Адрес запиши. Кызылдала. Улица Октябрьская, сорок семь, квартира шесть. Квартира, говорю, шесть! И подавай заявление. Позвонишь – я на развод прилечу. Прилечу, говорю! Скажешь – когда в ЗАГС надо будет. В ЗАГС, говорю, на развод подавай. Я работаю лаборантом старшим в институте. Разведут – как всех разводят. Из церкви я совсем уволился. Документы гражданские с собой привезу. Копия моего паспорта и моё согласие на развод на бумаге есть у тебя. Я посылал месяц назад. Там не написано, что я священник. Ты бумаги в книжный шкаф сверху положила. Сама же сказала недавно, когда я звонил. Давай. У тебя же там все знакомые. Договоришься – через неделю разведут. Жду!
Лариса, заспанная, подошла сзади и села рядом на подлокотник кресла.
– И что, довольна жена твоя?
– Что развестись можно? – Обнял её Виктор.– Ну, без проблем – то легче. С церковнослужителем – там посложнее. Бумаги лишние нужны. Враньё в них будет. Что она психически больна и я не могу с ней жить поэтому. Или она, атеистка, не разделяет моих религиозных убеждений и чувства неверующей это оскорбляет. Я должен справку из церкви везти, что живу без неё уже почти три года. А сейчас просто так разведут. Без лишних дурацких придумок. Не сошлись характерами и всё! Стандарт.
– Ну, всё, что ни делается, делается к лучшему.– Процитировала Лара философскую фразу, популярную среди русского народа, да пошла под душ.
А через пару недель Сухарев полетел в Челябинск и вернулся с красивым свидетельством о разводе. Всё в гербах СССР, РСФСР, печатях и росписях по золотистому фону. О заключении брака свидетельство выглядело поскромнее и проще. Никакой радости и ликования со стороны Ларисы он не заметил. Она почитала свидетельство и молча отнесла его в отдельный нижний ящик письменного стола, где все документы лежали.
– Замуж за меня идёшь официально? – Спросил тихо Сухарев, заметив её нейтральную реакцию. – Или уже не хочешь?
– Иду. Официально. – Кивнула Лариса. – Но через год. Мы живём с тобой пару месяцев и всё у нас прекрасно. Вот через год останется всё так же и тогда распишемся. Верно?

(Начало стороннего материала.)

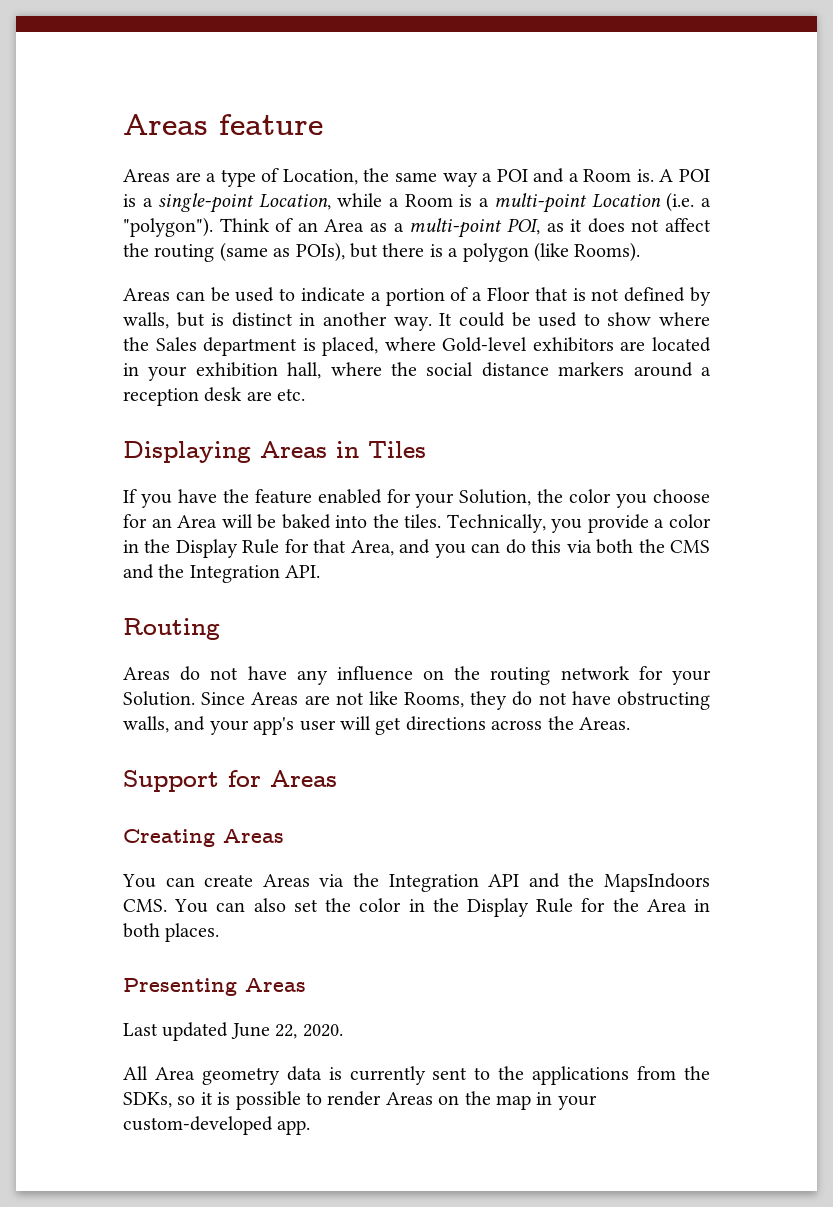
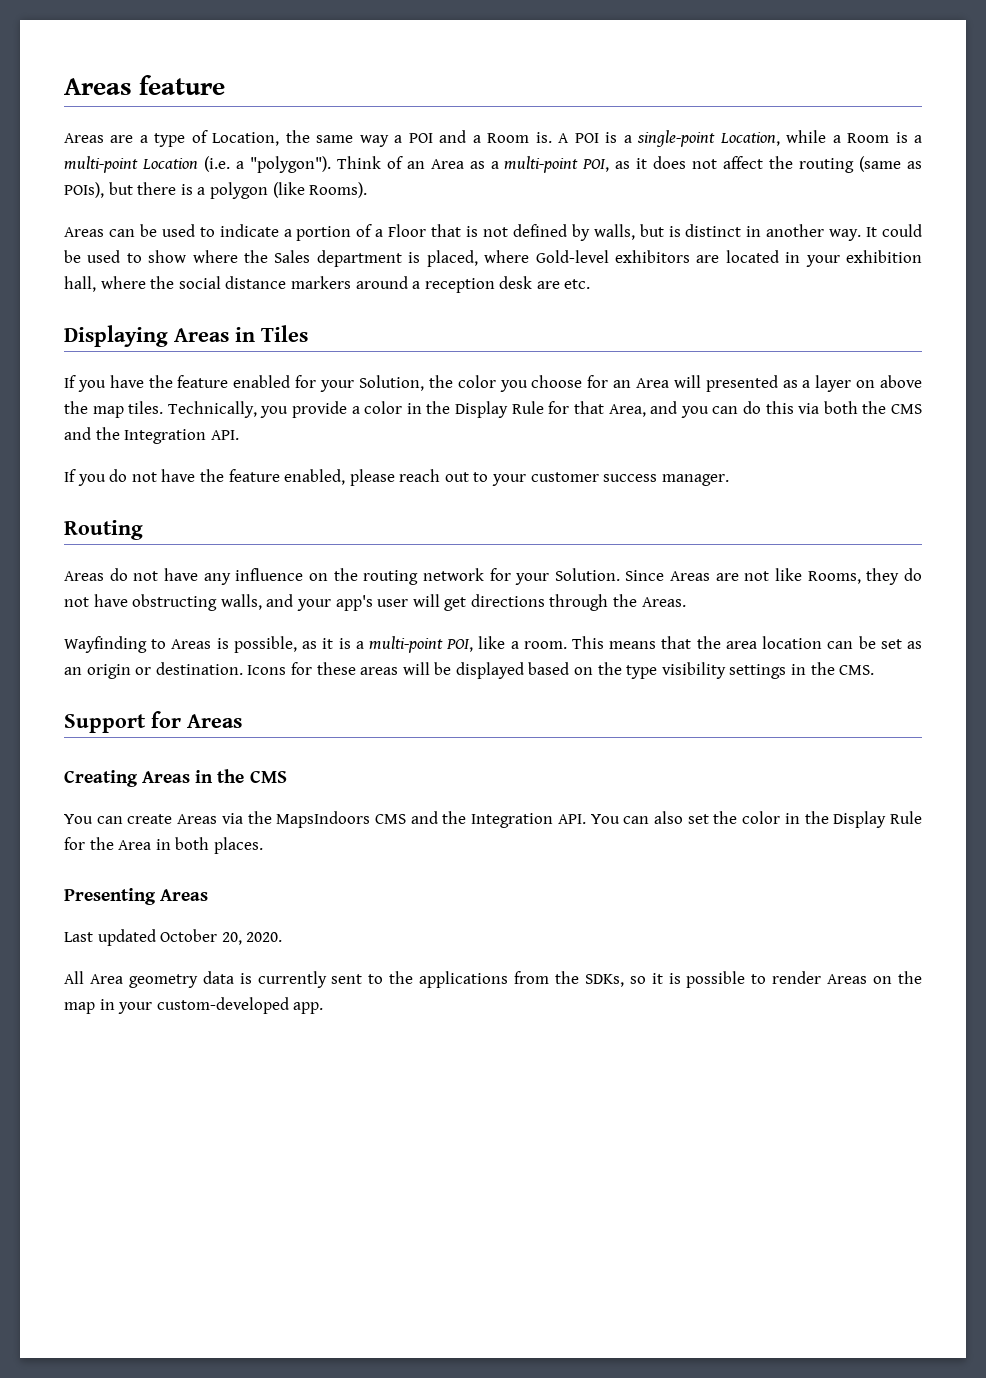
[257,514,399,529] be baked into the -> [705,375,923,392] [64,401,124,418] presented as a layer on above the map
(321, 571) none -> [64,469,729,486] // If you do not have the feature enabled, please reach out to your customer success manager.
[491,720,543,730] across -> [549,594,609,611] through
(630, 723) none -> [64,636,923,653] [64,662,875,679] // Wayfinding to Areas is possible, as it is a multi-point POI, like a room. This means that the area location can be set as an origin or destination. Icons for these areas will be displayed based on the type visibility settings in the CMS.
(284, 836) none -> [195,769,287,783] in the CMS
[388,873,710,892] [123,899,167,912] Integration API and the MapsIndoors CMS. -> [276,811,586,828] MapsIndoors CMS and the Integration API.
[230,1023,298,1039] June 22, -> [160,929,242,945] October 20,

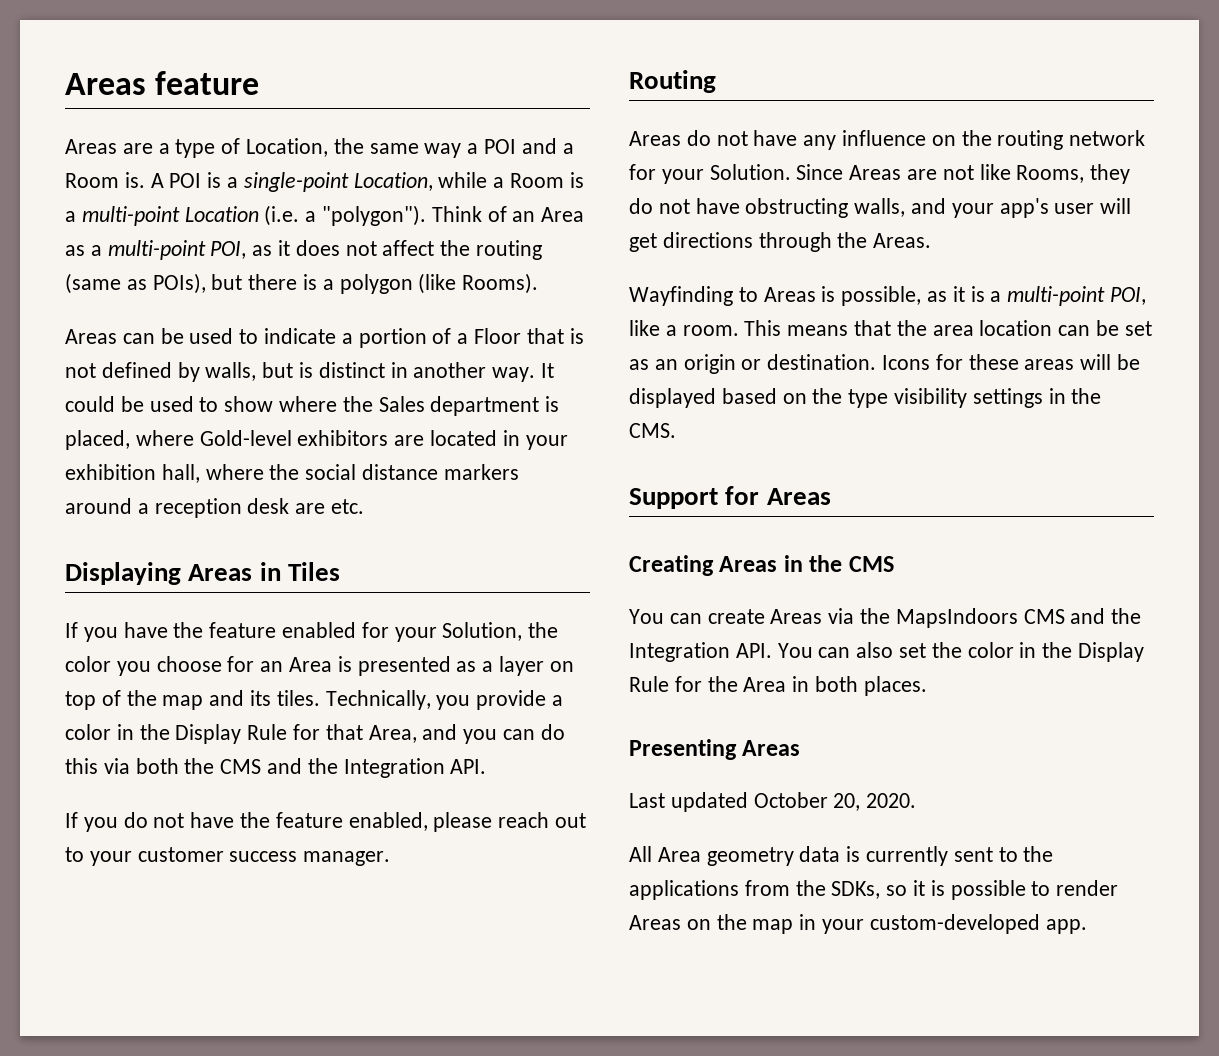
[673,375,701,388] will -> [337,656,352,672] is
[880,375,923,388] [64,401,124,418] above the map -> [65,690,272,710] top of the map and its

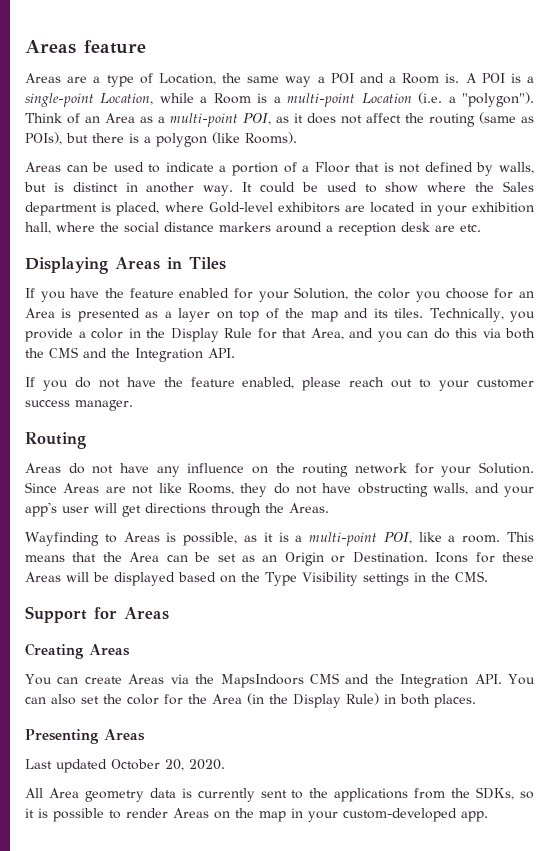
[932,320,1053,336] area location -> [129,552,160,562] Area
[683,354,877,374] origin or destination. -> [284,552,428,566] Origin or Destination.
[1024,359,1075,370] areas -> [25,572,61,582] Areas
[848,388,968,408] type visibility -> [265,572,358,586] Type Visibility
[783,555,894,572] in the CMS -> (130, 650) none
[1019,642,1145,662] [629,676,787,692] in the Display Rule for the Area -> [164,693,379,708] for the Area (in the Display Rule)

– Мысль разумная.– Улыбнулся Виктор. – Вдруг я через полгода бить тебя начну, по бабам бегать и водку хлестать. Всё может быть. А через год если не начну, то тогда уже – никогда. Это ты правильно соображаешь.
И побежало время. Лара прошла полный курс лечения, пальцы её восстановились, она часа по четыре в день играла довольно сложные композиции и ждала дня, чтобы стать директором и педагогом музыкальной школы, которую секретарь горкома Гоголев обещал Виктору открыть в августе. Сам Сухарев с весны пропадал на неделю в степи. То есть одну неделю он жил дома, что – то писал, проявлял плёнки и печатал снимки, на которых Лариса видела заросшие невысокие холмики, какие – то широкие полосы на земле, как будто нарисованные метлой, намоченной известью и не очень глубокие ямы, земля в которых была белой как молоко. Потом он снова уезжал на несколько дней с огромной сумкой, набитой приборами на батарейках, двумя фотоаппаратами, какими- то длинными серыми металлическими приборами с маленькими экранами. И ещё у него имелись странные, согнутые под девяносто градусов в конце, длинные вязальные спицы. Эти короткие концы были вставлены в пустые катушки от ниток и снизу поддерживались накрученной вокруг спиц проволокой.